INCI: Ananas comosus (Pineapple) Seed Oil
Extraction Method: cold pressed, cold filtered
Appearance: light to pale yellow
Texture: lightweight, easily absorbed into skin
Aroma: light, fresh, fruity aromatic oil

Pineapple seed oil is made by crushing pineapple seeds and collecting the oil.

Pineapple seeds are small black or brown flecks that can be found throughout the fruit and below the skin or the fruit

Pineapple seed oil is cold-pressed from seeds that would otherwise go to waste and is considered a ‘zero waste’ seed oil. 

Fruit seeds are a major by-products of the food industry, and creating new uses for them by converting them to value-added products helps to prevent their disposal as waste, and promotes sustainable production.

Pineapple seed oil is rich in essential nutrients, including essential fatty acids, and has many benefits for your skin.

Pineapple seed oil

How is pineapple seed oil made?

Pineapple seed oil is not as commonly produced or well-known as some other plant seed oils, but it can be extracted from the seeds of pineapples. Here's a general overview of how pineapple seed oil is made:

  1. Seed Collection: Pineapple seeds are obtained from ripe pineapples. 

  2. Cleaning and Drying: The collected seeds are cleaned to remove any fruit residue and then dried to reduce moisture content. 

  3. Seed Extraction: There are a few methods for extracting oil from pineapple seeds, including cold pressing and solvent extraction:

    a. Cold Pressing: This method involves mechanically pressing the dried seeds to extract the oil. The seeds are typically ground into a paste, and then the paste is subjected to hydraulic pressure to squeeze out the oil. Cold pressing is considered a more natural and less heat-intensive method, which helps preserve the oil's nutritional value.

    b. Solvent Extraction: In this method, a solvent like hexane is used to extract the oil from the seeds. The solvent dissolves the oil, and then the solvent-oil mixture is separated. The solvent is usually removed through evaporation, leaving behind the oil.

  4. Filtration: Regardless of the extraction method used, the resulting oil may contain impurities and sediment. It is typically filtered to remove these impurities and obtain a clean, clear oil.

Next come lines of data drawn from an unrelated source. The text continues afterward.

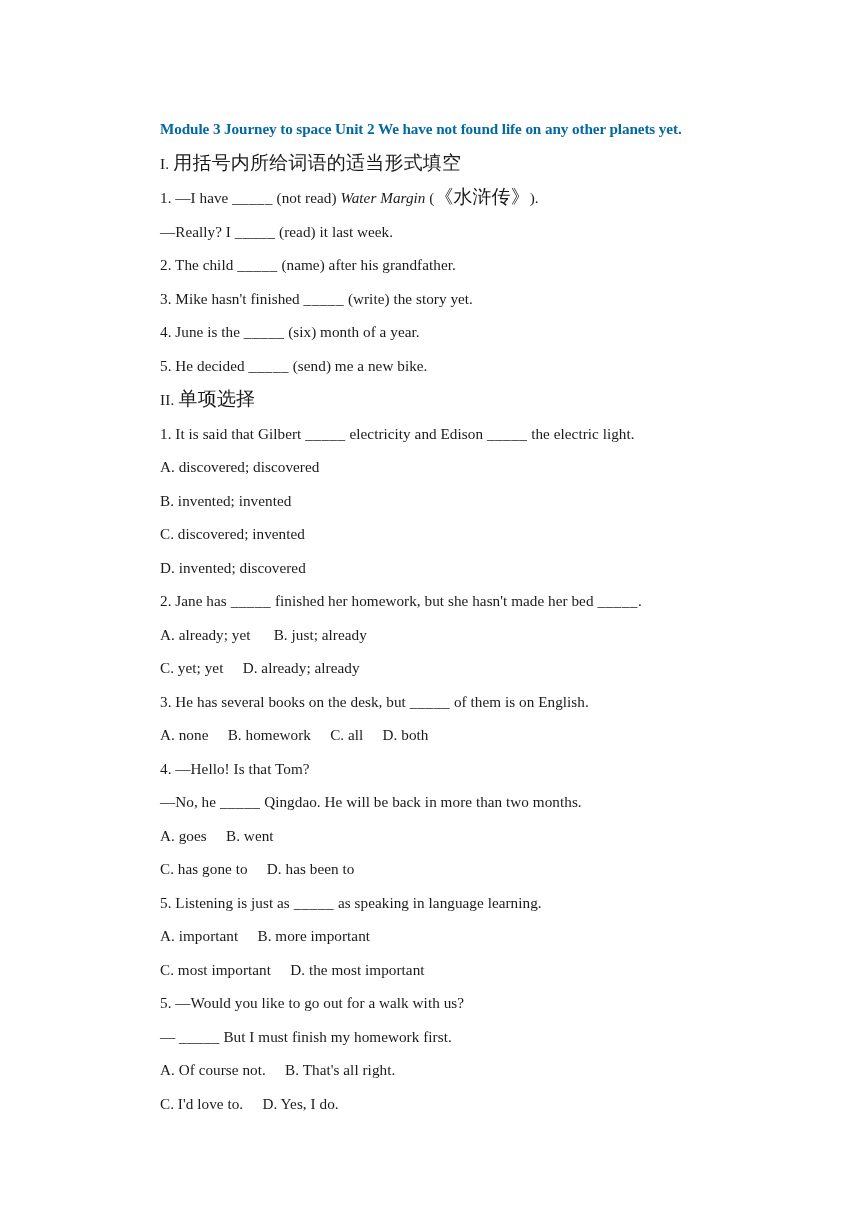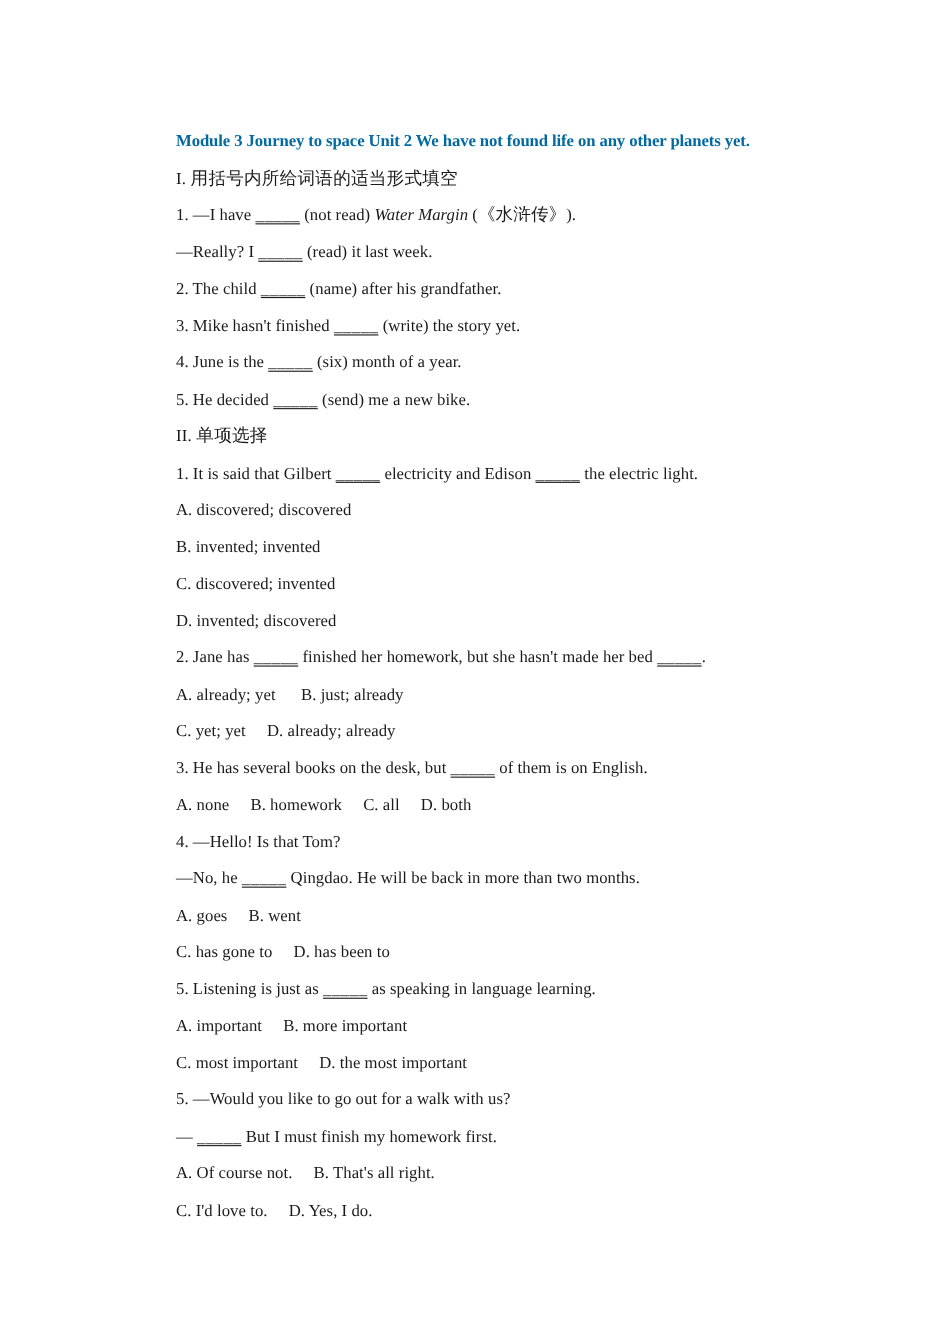--- a/index.html
+++ b/index.html
@@ -35,32 +35,31 @@
   }
   .line.title {
     font-weight: bold;
     color: #0369a1;
     letter-spacing: -0.1px;
   }
   .line.section-heading {
     letter-spacing: 0.2px;
   }
   .line .blank {
-    text-decoration: underline;
     text-underline-offset: 2.5px;
     text-decoration-thickness: 1px;
     letter-spacing: 0.5px;
   }
   .line em,
   .line .italic {
     font-style: italic;
   }
   .cjk {
     font-family: Liberation Sans, sans-serif;
-    font-size: 16px;
+    font-size: 19px;
   }
 </style>
 </head>
 <body>
 
 <div class="page">
   <div class="doc-body">
     <div class="line title">Module 3 Journey to space Unit 2 We have not found life on any other planets yet.</div>
     <div id="content">
         <div class="line section-heading">I. <span class="cjk">用括号内所给词语的适当形式填空</span></div>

  5. Refining (Optional): Depending on the desired quality and application of the oil, further refining processes may be employed. These processes can include degumming, neutralization, and deodorization to improve the oil's flavor, color, and shelf life.

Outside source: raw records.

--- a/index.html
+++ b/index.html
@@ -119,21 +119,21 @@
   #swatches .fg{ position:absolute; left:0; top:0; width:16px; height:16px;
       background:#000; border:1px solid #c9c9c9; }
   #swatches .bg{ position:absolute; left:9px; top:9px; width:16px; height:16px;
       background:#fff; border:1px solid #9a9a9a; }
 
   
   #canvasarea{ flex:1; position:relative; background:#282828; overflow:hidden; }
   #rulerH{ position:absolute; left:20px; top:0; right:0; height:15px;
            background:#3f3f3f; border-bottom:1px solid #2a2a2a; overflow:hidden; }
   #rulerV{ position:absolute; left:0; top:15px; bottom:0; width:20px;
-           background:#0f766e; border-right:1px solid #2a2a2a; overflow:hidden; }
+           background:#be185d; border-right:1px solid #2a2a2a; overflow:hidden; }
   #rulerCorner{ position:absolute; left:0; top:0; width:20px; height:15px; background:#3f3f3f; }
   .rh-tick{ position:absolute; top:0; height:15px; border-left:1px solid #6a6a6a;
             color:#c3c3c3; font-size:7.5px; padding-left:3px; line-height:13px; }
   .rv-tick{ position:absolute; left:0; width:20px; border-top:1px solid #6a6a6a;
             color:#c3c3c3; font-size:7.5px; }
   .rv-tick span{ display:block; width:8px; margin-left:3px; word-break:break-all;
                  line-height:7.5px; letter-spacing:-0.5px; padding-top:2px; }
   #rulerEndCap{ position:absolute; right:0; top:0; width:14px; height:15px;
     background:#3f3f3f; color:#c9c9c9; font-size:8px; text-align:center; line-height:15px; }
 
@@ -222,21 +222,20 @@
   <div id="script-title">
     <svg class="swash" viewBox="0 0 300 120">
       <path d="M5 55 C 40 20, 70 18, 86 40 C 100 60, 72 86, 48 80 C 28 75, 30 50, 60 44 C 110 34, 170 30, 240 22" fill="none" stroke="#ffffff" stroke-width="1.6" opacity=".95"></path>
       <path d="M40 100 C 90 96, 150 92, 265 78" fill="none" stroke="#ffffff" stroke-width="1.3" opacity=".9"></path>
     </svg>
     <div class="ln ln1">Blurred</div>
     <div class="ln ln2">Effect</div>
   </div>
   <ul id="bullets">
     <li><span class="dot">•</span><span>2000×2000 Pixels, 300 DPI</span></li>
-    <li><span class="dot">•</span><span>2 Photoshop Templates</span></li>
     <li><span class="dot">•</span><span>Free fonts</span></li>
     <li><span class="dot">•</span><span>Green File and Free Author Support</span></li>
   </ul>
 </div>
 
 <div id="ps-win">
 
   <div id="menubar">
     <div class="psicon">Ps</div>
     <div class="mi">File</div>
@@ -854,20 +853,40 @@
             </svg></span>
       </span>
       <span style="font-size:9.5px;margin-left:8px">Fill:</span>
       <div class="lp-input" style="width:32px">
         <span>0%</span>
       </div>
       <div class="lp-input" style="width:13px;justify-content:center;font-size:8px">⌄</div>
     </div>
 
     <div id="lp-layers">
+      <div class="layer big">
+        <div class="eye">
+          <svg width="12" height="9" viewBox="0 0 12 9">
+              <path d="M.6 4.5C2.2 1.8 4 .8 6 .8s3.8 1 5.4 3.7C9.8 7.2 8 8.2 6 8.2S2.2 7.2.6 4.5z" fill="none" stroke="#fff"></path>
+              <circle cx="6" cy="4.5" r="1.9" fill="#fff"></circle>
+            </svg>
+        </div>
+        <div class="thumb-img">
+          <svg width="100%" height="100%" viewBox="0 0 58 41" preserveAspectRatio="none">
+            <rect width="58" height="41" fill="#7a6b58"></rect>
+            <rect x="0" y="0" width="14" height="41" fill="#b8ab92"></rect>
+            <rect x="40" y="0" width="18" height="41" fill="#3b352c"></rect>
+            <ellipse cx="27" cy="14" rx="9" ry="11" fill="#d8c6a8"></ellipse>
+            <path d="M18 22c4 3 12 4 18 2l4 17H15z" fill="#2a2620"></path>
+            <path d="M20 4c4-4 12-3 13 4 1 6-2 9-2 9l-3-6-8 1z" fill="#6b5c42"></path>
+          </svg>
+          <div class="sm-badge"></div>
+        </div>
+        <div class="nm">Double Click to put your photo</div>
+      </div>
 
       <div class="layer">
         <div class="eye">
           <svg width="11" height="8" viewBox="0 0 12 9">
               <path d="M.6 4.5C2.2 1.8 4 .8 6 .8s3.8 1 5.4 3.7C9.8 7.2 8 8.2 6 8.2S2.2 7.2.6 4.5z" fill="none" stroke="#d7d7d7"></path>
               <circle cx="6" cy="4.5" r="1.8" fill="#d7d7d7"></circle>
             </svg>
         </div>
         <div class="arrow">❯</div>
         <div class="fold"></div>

The exact production process may vary depending on the manufacturer or specific equipment used.

What is pineapple seed oil?

What does pineapple seed oil smell like?

Pineapple seed oil has a delightful aroma that is sweet, fruity, and reminiscent of freshly cut pineapple.

The oil carries the natural scent of fresh pineapple, with a blend of sweetness and a slightly tart or tangy note.

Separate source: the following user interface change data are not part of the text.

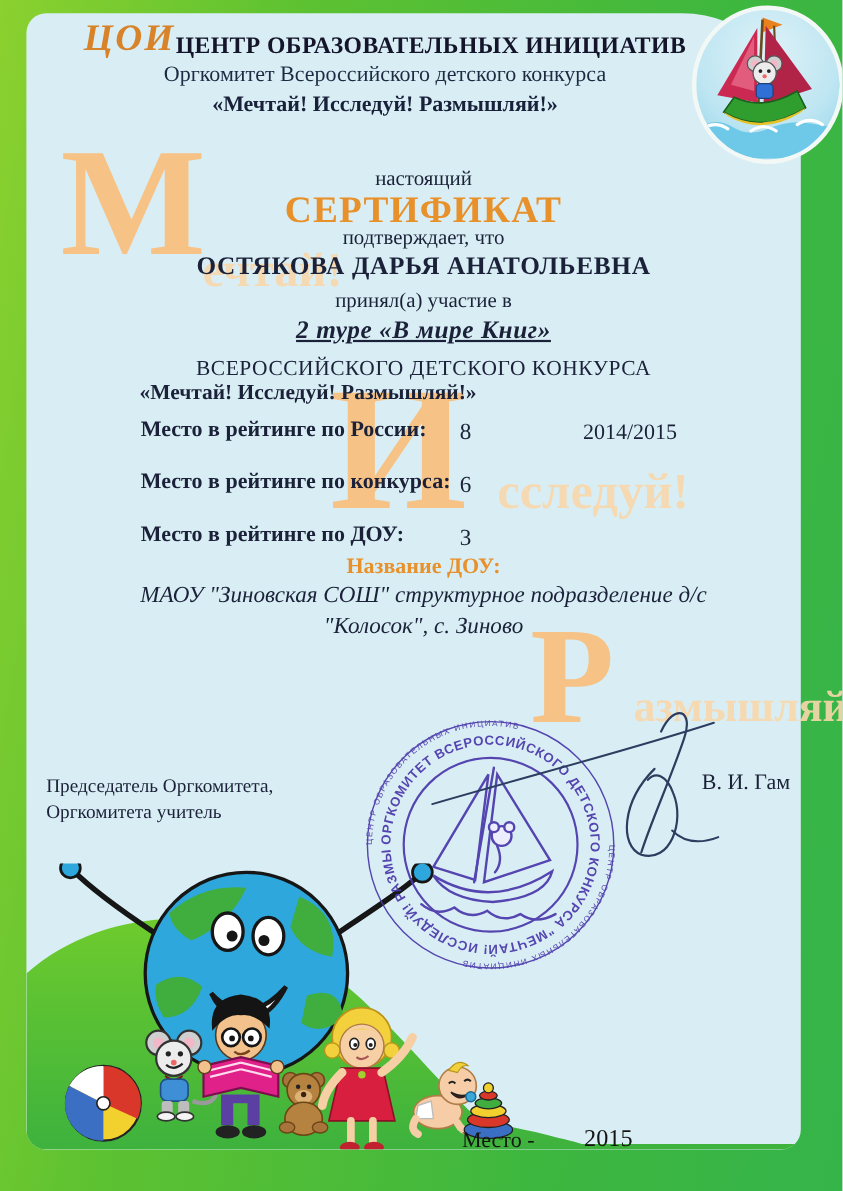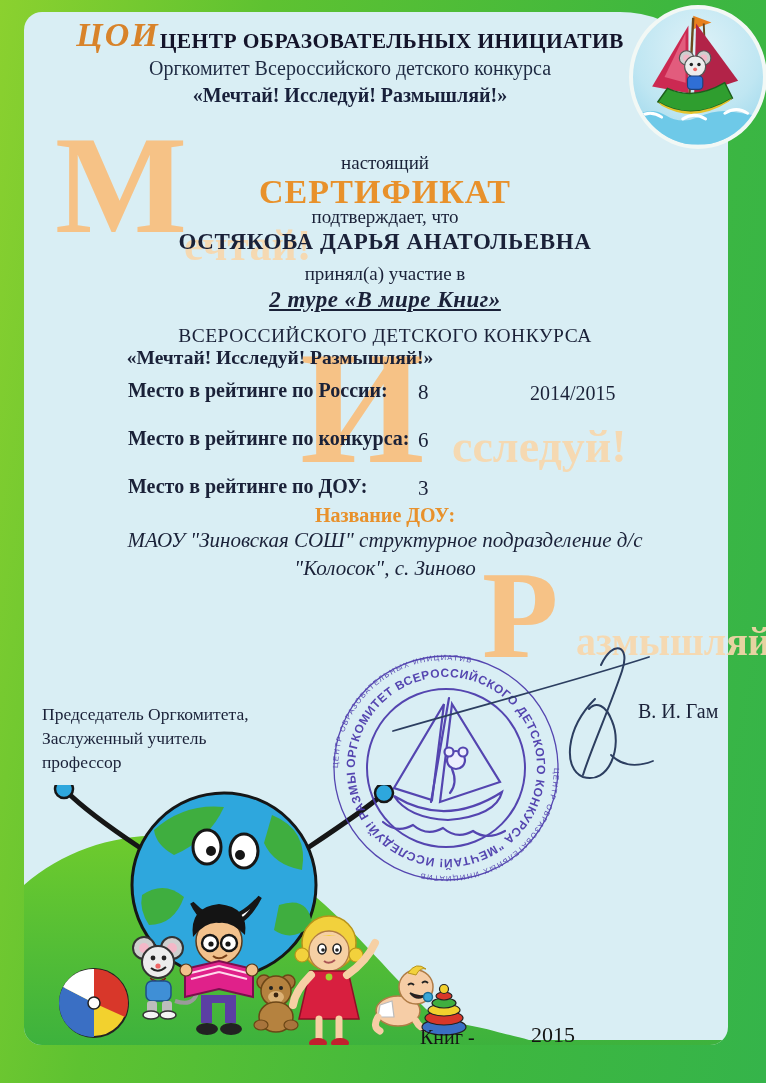--- a/index.html
+++ b/index.html
@@ -263,22 +263,21 @@
       <span class="rv">3</span>
     </div>
   </div>
 
   <div class="cline t-school-label" style="top:504px;">Название ДОУ:</div>
   <div class="cline t-school" style="top:528px;">МАОУ "Зиновская СОШ" структурное подразделение д/с</div>
   <div class="cline t-school" style="top:556px;">"Колосок", с. Зиново</div>
 
   <div class="official">
     <div>Председатель Оргкомитета,</div>
-    <div>Заслуженный учитель</div>
-    <div>профессор</div>
+    <div>Оргкомитета учитель</div>
   </div>
 
   <svg class="stamp" viewBox="0 0 236 236" aria-hidden="true">
     <defs>
       <path id="ringBig" d="M 27,118 A 91,91 0 1 1 209,118 A 91,91 0 1 1 27,118"></path>
       <path id="ringTiny" d="M 10,118 A 108,108 0 1 1 226,118 A 108,108 0 1 1 10,118"></path>
     </defs>
     <circle cx="118" cy="118" r="112" fill="none" stroke="#4b39ab" stroke-width="1.3"></circle>
     <circle cx="118" cy="118" r="79" fill="none" stroke="#4b39ab" stroke-width="2"></circle>
     <text font-size="12" font-weight="bold" fill="#4b39ab" letter-spacing="0.6" font-family="Liberation Sans, sans-serif">
@@ -306,16 +305,16 @@
   <svg class="sig" viewBox="0 0 300 170" aria-hidden="true">
     <g stroke="#2c3e60" fill="none" stroke-linecap="round">
       <path d="M8,96 C90,72 190,46 264,22" stroke-width="1.8"></path>
       <path d="M216,30 C228,4 246,10 237,36 C225,72 206,114 198,140" stroke-width="2"></path>
       <path d="M210,64 C180,94 178,134 198,142 C224,150 238,112 227,86 C221,70 211,66 204,74" stroke-width="2"></path>
       <path d="M226,120 q16,16 42,6" stroke-width="1.8"></path>
     </g>
   </svg>
   <div class="signer">В. И. Гам</div>
 
-  <div class="city">Книг -</div>
+  <div class="city">Место -</div>
   <div class="year">2015</div>
 
 </div>
 
 </body></html>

The aroma of pineapple seed oil is pleasant and calming and evokes feelings of freshness and summertime.

The intensity and specific scent of pineapple seed oil may vary depending on the quality of the seeds, the extraction process, and any additional processing or refining steps involved in the production of the oil.

Cold-pressed, unrefined pineapple seed oil has the strongest aroma, whereas processed oil has a faint aroma.

Pineapple seed oil

What color is pineapple seed oil?

The color of pineapple seed oil depends on how the seeds are processed and how the finished oil is refined. 

Cold-pressed, unrefined pineapple seed oil is light pale yellow to golden colored.

 Pineapple Seed Oil

What does pineapple seed oil feel like on your skin?

Pineapple seed oil has a light and silky texture, making it pleasant to apply on the skin. It is lightweight and easily absorbed, without leaving a heavy or greasy residue. The texture is generally smooth, allowing for smooth application and even distribution on the skin.

When applied, pineapple seed oil imparts a moisturizing and hydrating sensation. It can leave the skin feeling soft, supple, and nourished. The oil absorbs relatively quickly into the skin, making it suitable for both facial and body use.

 Pineapple Seed Oil

What is composition of pineapple seed oil?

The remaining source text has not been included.